Before the funeral ceremony many hundreds of thousands of people, from ministers of governments to humble villagers, had been visiting the house of Mr. Nehru to pay their last respects to the dead leader. And many more thousands lined the streets as the body was taken in solemn procession to the place of cremation.
As a correspondent covering this solemn event I was faced with difficult problems. India was not my normal territory; it was because the BBC’s Delhi man was sick that I had been told to break my journey back to Hong Kong. I had almost no contacts in Delhi and I was not at all sure that I would be able to send a broadcast despatch to London. All I could do, as afternoon and the hour of the funeral approached, was to walk out of the hotel, hire a taxi, ask the driver to take me to the place of cremation, and hope for the best.
Luck was with me; without realising it I picked a driver of imagination and initiative. He plastered his windscreen with every kind of label screaming “Press! Overseas Press!” and drove with speed and determination past the great crowds, past the police, past all hindrance, and set me down at the very centre of the big open space between the road which encircles Delhi and the River Jumna. Some Indian reporters were already there, but no foreign journalists - they were avoiding the enormous crowds and staying by their office radios.
It was a burning hot day. Just in front of us, in a small guarded enclosure, was a sixteen-foot-square brick platform with steps leading up, where people were bringing in great wreaths of scented flowers and laying them in heaps. Above us the kite-birds wheeled and hovered, and all around, as far as the eye could reach, was one great sea of heads and faces, some turbanned, some veiled in muslin, some sheltered with umbrellas or even newspapers to keep off the sun; and from all this great multitude the hum of voices was like the roar of distant lions.
But now there sounded another note, the steady beat of a drum and stamp of feet as the gun-carriage approached along the road to the cremation ground. And the people, packed twenty and thirty deep along the route, were crying out in loud concerted chorus, the greeting their Prime Minister had so often heard in the years of struggle for independence: “Chacha Nehru - Zindabad!” (Long live Uncle Nehru!) repeated many times.
He appeared to us now quite suddenly, lifted up on the platform from the far side, calm in death and utterly remote; and the relatives began piling the sandalwood logs on and around him, scattered the incense and camphor, and poured out the ghee, the clarified butter. The chanting of Hindu scriptures sounded ever louder; already they had removed from the body the national flag, which must not be burnt, and laid long silk scarves on him; and the little crowd on the platform, in which we caught the sad faces of the daughter, Mrs. Indira Gandhi, and the sister, Mrs. Vijayalakshmi Pandit, suddenly parted for us to catch a glimpse of the youngest grandson, a serious-looking boy of eighteen, whose task it was to light the funeral pyre. It started with blue smoke.

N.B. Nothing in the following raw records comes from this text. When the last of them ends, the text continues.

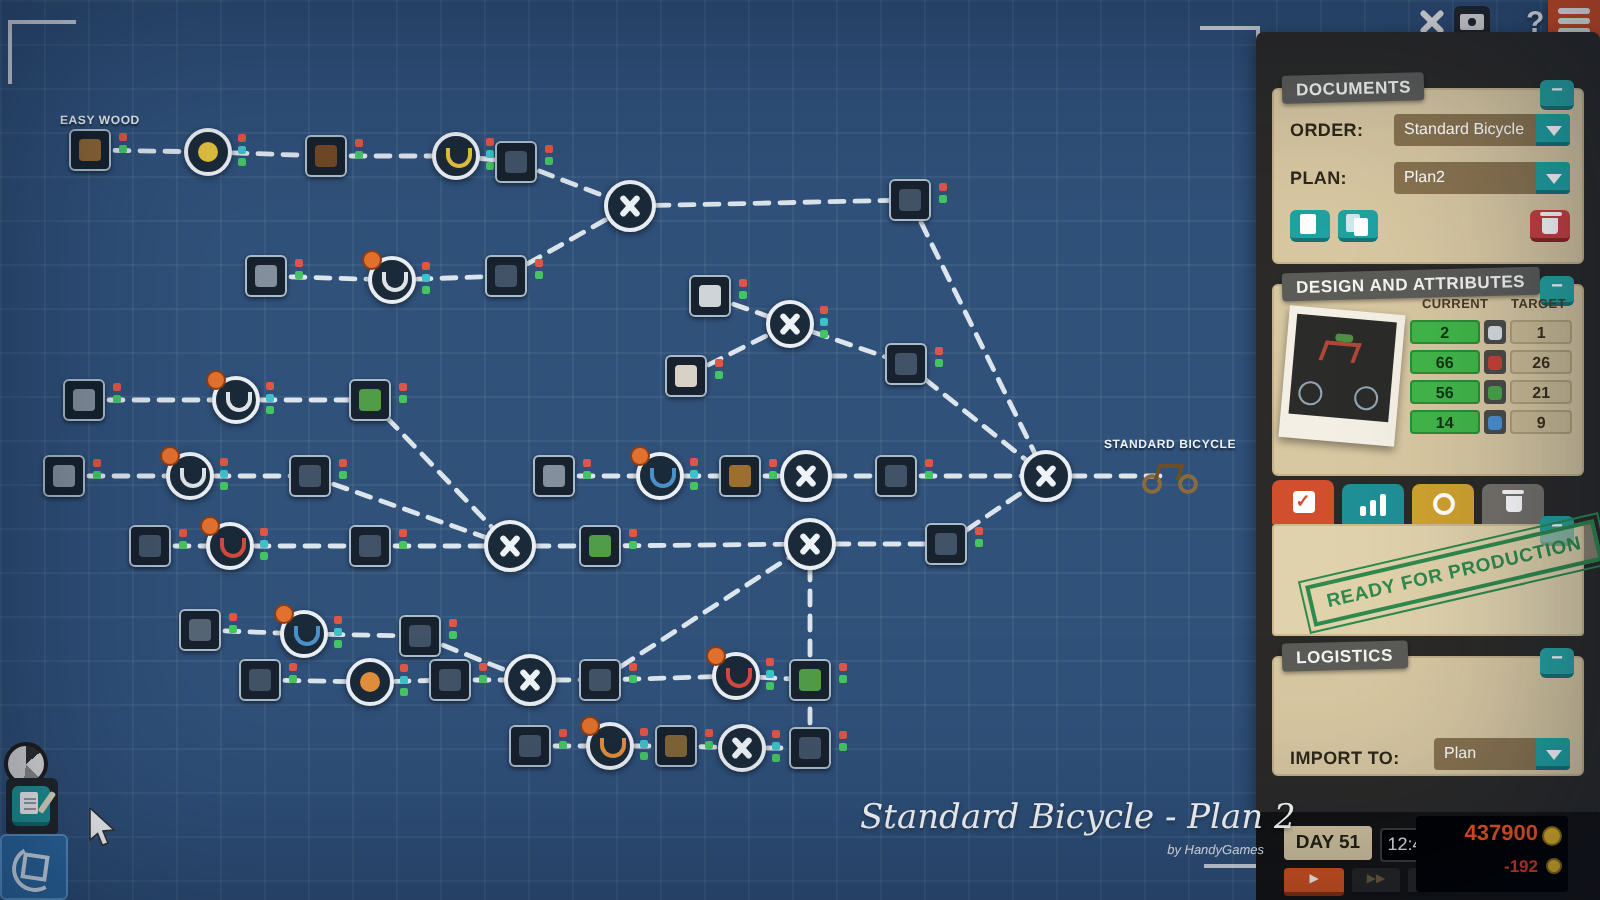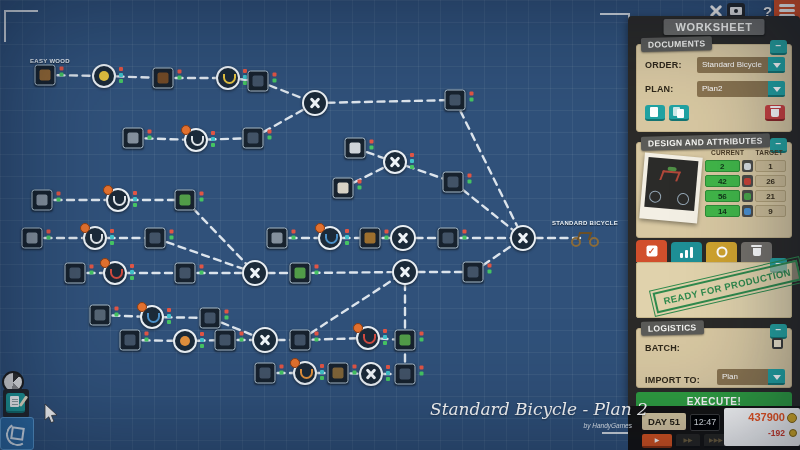--- a/index.html
+++ b/index.html
@@ -560,7 +560,6 @@
   </div>
 
   <div id="panel">
-    <div id="worksheet-title">WORKSHEET</div>
 
     <div class="card" style="top:28px;height:86px">
       <div class="shead">DOCUMENTS</div>

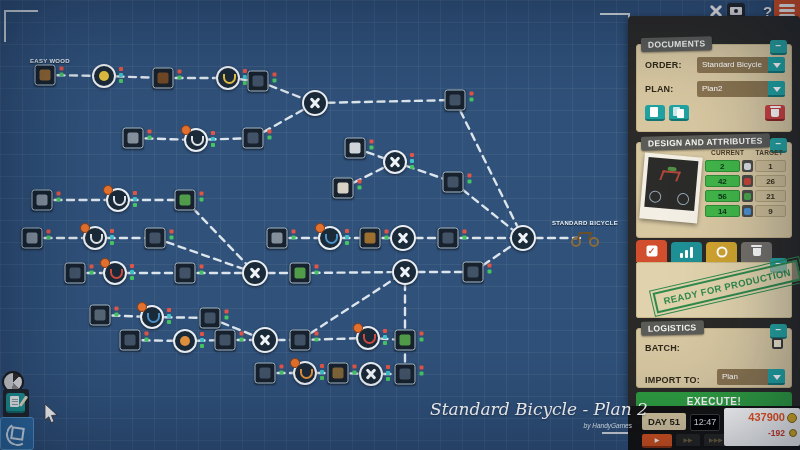--- a/index.html
+++ b/index.html
@@ -613,7 +613,7 @@
             <span class="atgt">1</span>
           </div>
           <div class="arow">
-            <span class="acur">42</span>
+            <span class="acur">66</span>
             <span class="aic">
               <i style="background: rgb(199, 66, 54);"></i>
             </span>

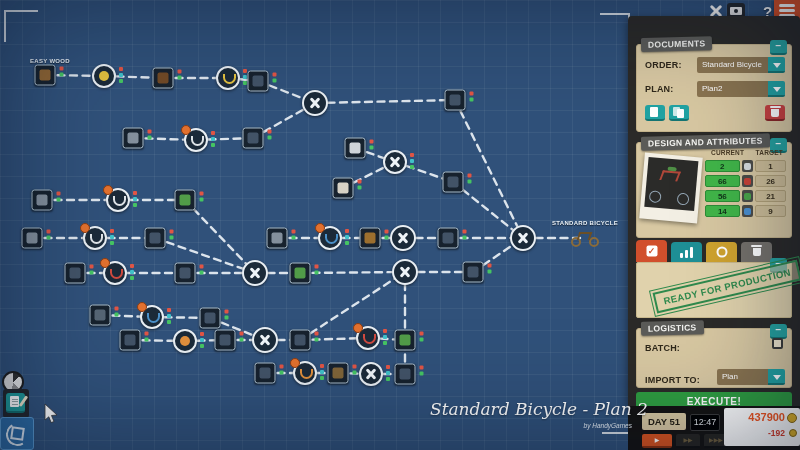--- a/index.html
+++ b/index.html
@@ -661,10 +661,6 @@
     <div class="card" style="top:312px;height:58px">
       <div class="shead">LOGISTICS</div>
       <div class="minbtn">−</div>
-      <div class="lrow" style="top:8px">
-        <span class="flabel">BATCH:</span>
-        <span class="cb"></span>
-      </div>
       <div class="lrow" style="top:40px">
         <span class="flabel">IMPORT TO:</span>
         <span class="dd" style="left:72px;right:0;top:0">

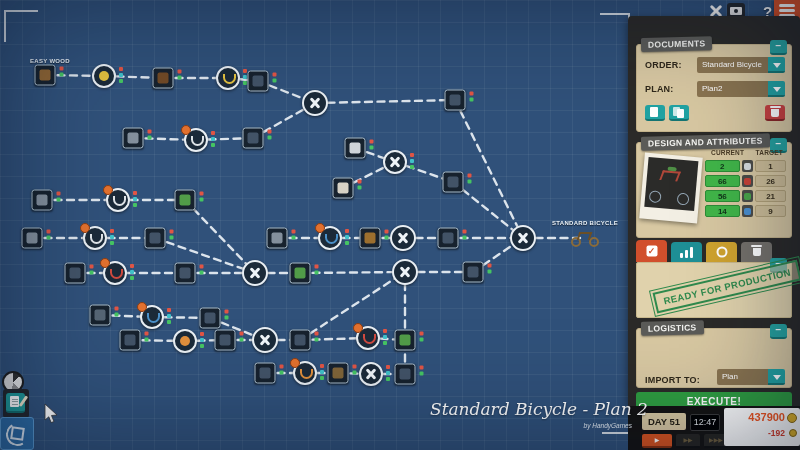--- a/index.html
+++ b/index.html
@@ -671,7 +671,6 @@
         </span>
       </div>
     </div>
-    <div class="exec" style="top:376px">EXECUTE!</div>
   </div>
 
   <div id="statusbar">

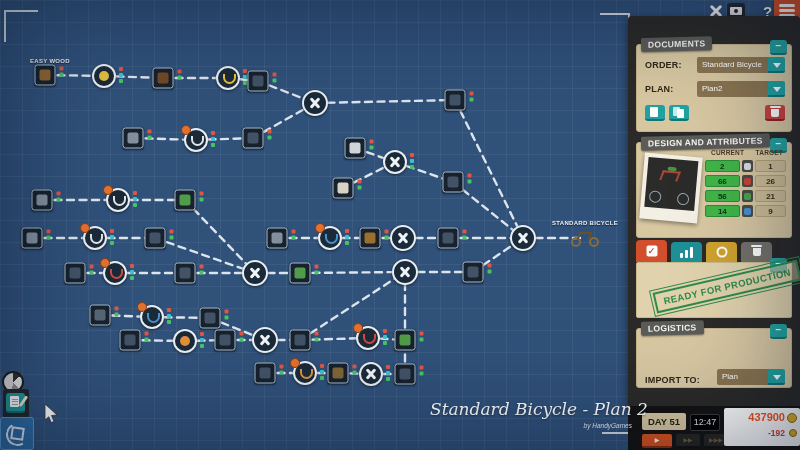--- a/index.html
+++ b/index.html
@@ -106,7 +106,7 @@
   .spd{position:absolute;top:28px;height:12px;border-radius:2px;font-size:6px;text-align:center;line-height:12px}
   .spd.play{left:14px;width:30px;background:#d8531f;border-bottom:2px solid #8a300e;color:#fff}
   .spd.ff{background:#262522;color:#6b5c3c;border-bottom:2px solid #111}
-  .money{position:absolute;left:96px;top:2px;width:76px;height:38px;background:#ffffff;border-radius:2px}
+  .money{position:absolute;left:80px;top:2px;width:76px;height:38px;background:#000000;border-radius:2px}
   .cash{position:absolute;right:15px;top:3px;font-size:11px;font-weight:bold;color:#f2541f}
   .delta{position:absolute;right:15px;top:20px;font-size:8.5px;font-weight:bold;color:#d63a28}
   .coin{position:absolute;right:3px;border-radius:50%;background:#e0b226;border:1.5px solid #8a6a12;box-sizing:border-box}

Then as the soldiers fired a salute, and the trumpeters sounded the Last Post, the flames broke out, almost colourless in the sunlight, and the crowds again set up a great roaring cry: “Chacha Nehru Zindabad!” repeated again and again.
The fire would continue burning into the night, but the crowd began drifting away, and the dust rose high in the air from the movement of untold thousands.
I so often think back to that day, but never somehow as a day of sadness. Indians do not wear black for mourning, and the enormous crowds in their colourful clothes seemed to greet Nehru on his last journey as if he were still a living spirit.
And luck was with me, the outsider, not only through the daring taxi-driver who brought me to the heart of the great event, but in the Indian journalists who, seeing halfway through the afternoon that I was suffering acutely from the sun beating down on my bare head, quickly folded a newspaper into the kind of admiral’s hat we used as children, and smilingly offered it to me. Without that kindness I never could have lasted out.
Then finally, in all that crowd of a million and a half, I was rescued by a friendly army officer, who knew where the radio station was and took me there in his car. And my report of Nehru’s funeral was not only heard in Britain but was relayed and translated and broadcast throughout the world.
Yet I had the strange feeling on that solemn afternoon of being very much the outsider, of not belonging, like a stranger from another planet, growing only gradually aware of the grief of a family of millions.